**What needs to be done**
Up to the line containing "background: #C25950;", nothing is kept; from that line through the end of the data below, output every line exactly.

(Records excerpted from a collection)

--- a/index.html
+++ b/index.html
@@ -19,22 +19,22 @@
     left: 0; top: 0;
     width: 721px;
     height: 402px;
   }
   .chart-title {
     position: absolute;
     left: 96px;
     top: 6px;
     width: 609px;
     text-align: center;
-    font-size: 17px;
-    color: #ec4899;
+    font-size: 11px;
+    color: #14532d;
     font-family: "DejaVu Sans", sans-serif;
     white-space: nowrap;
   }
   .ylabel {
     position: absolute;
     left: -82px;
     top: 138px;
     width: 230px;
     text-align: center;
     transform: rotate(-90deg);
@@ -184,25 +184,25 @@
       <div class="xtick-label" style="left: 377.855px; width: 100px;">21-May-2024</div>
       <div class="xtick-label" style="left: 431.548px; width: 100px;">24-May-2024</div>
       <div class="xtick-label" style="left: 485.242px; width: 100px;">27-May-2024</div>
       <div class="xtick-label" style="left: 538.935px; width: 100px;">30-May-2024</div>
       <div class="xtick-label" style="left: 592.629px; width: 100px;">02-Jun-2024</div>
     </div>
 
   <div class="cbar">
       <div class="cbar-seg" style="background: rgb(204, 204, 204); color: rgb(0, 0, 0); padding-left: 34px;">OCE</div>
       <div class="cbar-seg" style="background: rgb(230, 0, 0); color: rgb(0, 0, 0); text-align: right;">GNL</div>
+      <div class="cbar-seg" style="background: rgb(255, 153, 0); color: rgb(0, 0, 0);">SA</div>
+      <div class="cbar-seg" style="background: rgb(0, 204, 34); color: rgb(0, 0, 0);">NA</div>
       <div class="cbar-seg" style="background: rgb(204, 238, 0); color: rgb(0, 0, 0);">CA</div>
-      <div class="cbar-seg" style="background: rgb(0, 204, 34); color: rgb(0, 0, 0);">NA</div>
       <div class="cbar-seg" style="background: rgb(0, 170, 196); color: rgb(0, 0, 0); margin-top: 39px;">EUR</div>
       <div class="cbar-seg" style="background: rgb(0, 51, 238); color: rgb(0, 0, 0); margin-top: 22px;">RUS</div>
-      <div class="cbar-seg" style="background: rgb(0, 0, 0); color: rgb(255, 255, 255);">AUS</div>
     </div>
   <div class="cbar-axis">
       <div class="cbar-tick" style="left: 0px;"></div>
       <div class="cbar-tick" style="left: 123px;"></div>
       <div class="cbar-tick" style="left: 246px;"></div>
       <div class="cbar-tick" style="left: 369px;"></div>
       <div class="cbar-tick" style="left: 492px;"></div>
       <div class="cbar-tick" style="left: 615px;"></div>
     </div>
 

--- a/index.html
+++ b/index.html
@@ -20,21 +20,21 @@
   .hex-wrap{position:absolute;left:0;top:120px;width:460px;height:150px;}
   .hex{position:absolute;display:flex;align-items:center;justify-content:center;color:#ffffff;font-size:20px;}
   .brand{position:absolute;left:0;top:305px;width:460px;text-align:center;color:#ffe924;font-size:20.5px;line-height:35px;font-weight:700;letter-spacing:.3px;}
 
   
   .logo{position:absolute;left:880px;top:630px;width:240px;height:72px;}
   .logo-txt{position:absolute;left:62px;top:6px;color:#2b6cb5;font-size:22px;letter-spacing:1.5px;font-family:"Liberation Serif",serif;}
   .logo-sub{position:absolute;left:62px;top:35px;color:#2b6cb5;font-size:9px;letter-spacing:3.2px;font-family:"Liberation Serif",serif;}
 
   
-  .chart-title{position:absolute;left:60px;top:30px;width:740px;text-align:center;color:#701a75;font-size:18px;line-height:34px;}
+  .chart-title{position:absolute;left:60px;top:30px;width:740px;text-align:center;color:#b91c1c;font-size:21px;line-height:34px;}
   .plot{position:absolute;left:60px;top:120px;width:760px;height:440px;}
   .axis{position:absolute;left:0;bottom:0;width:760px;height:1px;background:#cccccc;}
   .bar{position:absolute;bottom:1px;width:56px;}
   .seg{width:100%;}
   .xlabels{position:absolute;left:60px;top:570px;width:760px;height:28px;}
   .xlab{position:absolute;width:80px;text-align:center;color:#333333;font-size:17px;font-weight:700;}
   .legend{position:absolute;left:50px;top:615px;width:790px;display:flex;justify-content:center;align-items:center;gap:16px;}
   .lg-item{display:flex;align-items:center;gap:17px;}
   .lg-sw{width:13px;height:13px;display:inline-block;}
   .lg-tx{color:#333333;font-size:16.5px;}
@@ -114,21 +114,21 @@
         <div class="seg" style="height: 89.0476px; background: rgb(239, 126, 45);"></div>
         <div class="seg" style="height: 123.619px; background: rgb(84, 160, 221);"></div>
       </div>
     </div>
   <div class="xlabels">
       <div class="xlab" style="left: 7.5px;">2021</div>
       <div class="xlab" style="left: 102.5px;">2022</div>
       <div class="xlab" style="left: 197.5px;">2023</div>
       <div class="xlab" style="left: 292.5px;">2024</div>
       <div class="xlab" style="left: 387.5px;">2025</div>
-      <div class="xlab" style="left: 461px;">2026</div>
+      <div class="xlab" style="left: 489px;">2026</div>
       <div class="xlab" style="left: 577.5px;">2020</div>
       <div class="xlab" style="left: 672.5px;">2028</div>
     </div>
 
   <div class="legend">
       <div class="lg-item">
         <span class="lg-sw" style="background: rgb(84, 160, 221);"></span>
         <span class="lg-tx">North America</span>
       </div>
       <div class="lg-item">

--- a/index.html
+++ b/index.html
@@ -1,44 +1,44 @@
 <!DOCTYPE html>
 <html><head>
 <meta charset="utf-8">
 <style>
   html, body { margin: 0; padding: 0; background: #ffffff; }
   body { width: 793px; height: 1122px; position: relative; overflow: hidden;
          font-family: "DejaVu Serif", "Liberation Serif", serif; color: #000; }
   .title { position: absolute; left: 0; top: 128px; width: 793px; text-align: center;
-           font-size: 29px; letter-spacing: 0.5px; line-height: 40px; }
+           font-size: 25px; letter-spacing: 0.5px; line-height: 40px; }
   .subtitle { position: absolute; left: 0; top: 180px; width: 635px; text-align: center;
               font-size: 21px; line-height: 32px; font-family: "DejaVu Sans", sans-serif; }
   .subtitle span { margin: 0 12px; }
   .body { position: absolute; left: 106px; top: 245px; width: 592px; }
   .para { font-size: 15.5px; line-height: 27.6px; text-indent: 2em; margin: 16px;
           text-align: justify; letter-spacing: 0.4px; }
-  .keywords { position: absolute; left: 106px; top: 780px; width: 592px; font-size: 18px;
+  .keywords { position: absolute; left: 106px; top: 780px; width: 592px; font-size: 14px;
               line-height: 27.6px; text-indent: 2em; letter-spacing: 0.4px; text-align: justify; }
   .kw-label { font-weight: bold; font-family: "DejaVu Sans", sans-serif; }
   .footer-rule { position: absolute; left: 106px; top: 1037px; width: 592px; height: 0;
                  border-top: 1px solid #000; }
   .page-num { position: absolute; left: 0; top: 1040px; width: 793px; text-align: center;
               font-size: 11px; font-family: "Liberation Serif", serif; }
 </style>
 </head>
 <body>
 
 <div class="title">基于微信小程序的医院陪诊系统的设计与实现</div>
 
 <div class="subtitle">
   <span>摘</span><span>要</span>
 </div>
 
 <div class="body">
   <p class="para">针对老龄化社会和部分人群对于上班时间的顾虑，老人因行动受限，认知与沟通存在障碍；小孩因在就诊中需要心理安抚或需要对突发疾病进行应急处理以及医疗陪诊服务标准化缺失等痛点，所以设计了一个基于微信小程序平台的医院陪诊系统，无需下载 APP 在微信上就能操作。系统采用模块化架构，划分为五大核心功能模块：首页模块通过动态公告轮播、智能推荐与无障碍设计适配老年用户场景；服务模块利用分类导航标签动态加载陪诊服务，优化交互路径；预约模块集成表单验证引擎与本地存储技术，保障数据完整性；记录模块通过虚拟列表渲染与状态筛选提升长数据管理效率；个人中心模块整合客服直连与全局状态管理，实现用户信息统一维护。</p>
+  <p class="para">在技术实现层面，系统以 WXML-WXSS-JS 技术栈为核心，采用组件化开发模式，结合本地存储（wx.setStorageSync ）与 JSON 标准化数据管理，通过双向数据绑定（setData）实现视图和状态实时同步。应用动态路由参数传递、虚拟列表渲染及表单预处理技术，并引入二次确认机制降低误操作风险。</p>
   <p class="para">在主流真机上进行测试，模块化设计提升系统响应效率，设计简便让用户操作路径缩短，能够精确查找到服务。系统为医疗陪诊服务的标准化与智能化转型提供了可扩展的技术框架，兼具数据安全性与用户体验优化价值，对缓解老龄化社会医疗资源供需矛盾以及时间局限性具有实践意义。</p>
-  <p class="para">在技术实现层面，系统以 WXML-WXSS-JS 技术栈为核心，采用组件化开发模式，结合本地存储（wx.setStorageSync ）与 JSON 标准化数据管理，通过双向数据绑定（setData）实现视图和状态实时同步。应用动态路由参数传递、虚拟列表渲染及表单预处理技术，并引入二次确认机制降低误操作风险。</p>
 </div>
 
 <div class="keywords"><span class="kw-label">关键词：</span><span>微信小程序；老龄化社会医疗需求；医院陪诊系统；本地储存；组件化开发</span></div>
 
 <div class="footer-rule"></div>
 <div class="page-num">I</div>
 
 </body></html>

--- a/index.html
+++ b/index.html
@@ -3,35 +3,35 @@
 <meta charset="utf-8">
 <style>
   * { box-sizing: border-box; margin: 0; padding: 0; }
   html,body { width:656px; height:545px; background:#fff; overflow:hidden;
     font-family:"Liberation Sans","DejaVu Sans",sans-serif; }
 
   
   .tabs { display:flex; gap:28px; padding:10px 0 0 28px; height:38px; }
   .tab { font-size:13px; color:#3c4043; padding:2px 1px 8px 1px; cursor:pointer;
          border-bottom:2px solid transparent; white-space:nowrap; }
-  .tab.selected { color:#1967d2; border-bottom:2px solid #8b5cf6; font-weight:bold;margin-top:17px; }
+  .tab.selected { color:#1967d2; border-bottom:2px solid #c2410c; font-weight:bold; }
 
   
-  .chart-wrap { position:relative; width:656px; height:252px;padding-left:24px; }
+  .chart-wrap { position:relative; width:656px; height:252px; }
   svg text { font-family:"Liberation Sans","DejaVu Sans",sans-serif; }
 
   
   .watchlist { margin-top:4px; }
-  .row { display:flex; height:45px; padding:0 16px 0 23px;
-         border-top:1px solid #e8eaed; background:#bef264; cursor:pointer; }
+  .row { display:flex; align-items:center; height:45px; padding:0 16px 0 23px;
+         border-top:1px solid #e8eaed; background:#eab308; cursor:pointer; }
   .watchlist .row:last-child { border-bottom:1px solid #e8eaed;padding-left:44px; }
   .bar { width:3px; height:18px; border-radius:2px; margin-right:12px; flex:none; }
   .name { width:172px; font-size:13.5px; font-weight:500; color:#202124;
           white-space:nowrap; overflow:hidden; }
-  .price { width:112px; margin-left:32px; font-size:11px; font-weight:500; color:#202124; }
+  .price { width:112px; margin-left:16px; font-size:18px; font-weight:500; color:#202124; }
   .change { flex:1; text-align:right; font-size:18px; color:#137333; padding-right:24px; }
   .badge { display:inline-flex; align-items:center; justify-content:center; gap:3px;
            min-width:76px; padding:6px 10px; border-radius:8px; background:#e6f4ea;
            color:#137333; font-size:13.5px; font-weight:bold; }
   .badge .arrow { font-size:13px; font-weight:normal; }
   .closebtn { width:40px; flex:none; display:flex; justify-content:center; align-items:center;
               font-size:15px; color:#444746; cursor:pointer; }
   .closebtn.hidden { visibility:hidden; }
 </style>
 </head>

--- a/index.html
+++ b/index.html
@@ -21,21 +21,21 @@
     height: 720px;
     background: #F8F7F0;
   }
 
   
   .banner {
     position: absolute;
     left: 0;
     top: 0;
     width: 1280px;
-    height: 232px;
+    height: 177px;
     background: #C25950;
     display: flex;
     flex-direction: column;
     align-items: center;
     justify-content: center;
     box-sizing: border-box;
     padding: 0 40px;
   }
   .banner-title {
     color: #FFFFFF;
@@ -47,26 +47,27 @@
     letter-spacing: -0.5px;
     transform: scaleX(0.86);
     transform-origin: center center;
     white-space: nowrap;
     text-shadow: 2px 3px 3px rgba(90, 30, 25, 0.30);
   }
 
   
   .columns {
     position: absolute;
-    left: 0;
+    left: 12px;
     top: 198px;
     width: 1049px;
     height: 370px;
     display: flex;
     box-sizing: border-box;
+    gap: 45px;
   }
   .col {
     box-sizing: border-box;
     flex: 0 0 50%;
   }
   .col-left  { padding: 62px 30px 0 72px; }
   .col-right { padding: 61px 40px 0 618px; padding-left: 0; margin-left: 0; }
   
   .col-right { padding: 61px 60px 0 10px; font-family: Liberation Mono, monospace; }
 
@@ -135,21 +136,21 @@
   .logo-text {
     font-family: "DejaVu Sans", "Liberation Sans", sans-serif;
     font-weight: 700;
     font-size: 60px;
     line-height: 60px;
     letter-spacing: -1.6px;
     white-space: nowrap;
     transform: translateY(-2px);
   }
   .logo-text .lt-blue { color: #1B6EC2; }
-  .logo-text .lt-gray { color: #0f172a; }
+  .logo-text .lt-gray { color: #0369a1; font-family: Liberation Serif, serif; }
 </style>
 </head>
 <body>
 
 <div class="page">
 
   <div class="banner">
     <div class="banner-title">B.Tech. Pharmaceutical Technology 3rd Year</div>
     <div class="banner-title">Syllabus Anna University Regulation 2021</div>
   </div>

**Answer below**
     background: #C25950;
     display: flex;
     flex-direction: column;
     align-items: center;
     justify-content: center;
     box-sizing: border-box;
     padding: 0 40px;
   }
   .banner-title {
     color: #FFFFFF;
@@ -47,26 +47,27 @@
     letter-spacing: -0.5px;
     transform: scaleX(0.86);
     transform-origin: center center;
     white-space: nowrap;
     text-shadow: 2px 3px 3px rgba(90, 30, 25, 0.30);
   }
 
   
   .columns {
     position: absolute;
-    left: 0;
+    left: 12px;
     top: 198px;
     width: 1049px;
     height: 370px;
     display: flex;
     box-sizing: border-box;
+    gap: 45px;
   }
   .col {
     box-sizing: border-box;
     flex: 0 0 50%;
   }
   .col-left  { padding: 62px 30px 0 72px; }
   .col-right { padding: 61px 40px 0 618px; padding-left: 0; margin-left: 0; }
   
   .col-right { padding: 61px 60px 0 10px; font-family: Liberation Mono, monospace; }
 
@@ -135,21 +136,21 @@
   .logo-text {
     font-family: "DejaVu Sans", "Liberation Sans", sans-serif;
     font-weight: 700;
     font-size: 60px;
     line-height: 60px;
     letter-spacing: -1.6px;
     white-space: nowrap;
     transform: translateY(-2px);
   }
   .logo-text .lt-blue { color: #1B6EC2; }
-  .logo-text .lt-gray { color: #0f172a; }
+  .logo-text .lt-gray { color: #0369a1; font-family: Liberation Serif, serif; }
 </style>
 </head>
 <body>
 
 <div class="page">
 
   <div class="banner">
     <div class="banner-title">B.Tech. Pharmaceutical Technology 3rd Year</div>
     <div class="banner-title">Syllabus Anna University Regulation 2021</div>
   </div>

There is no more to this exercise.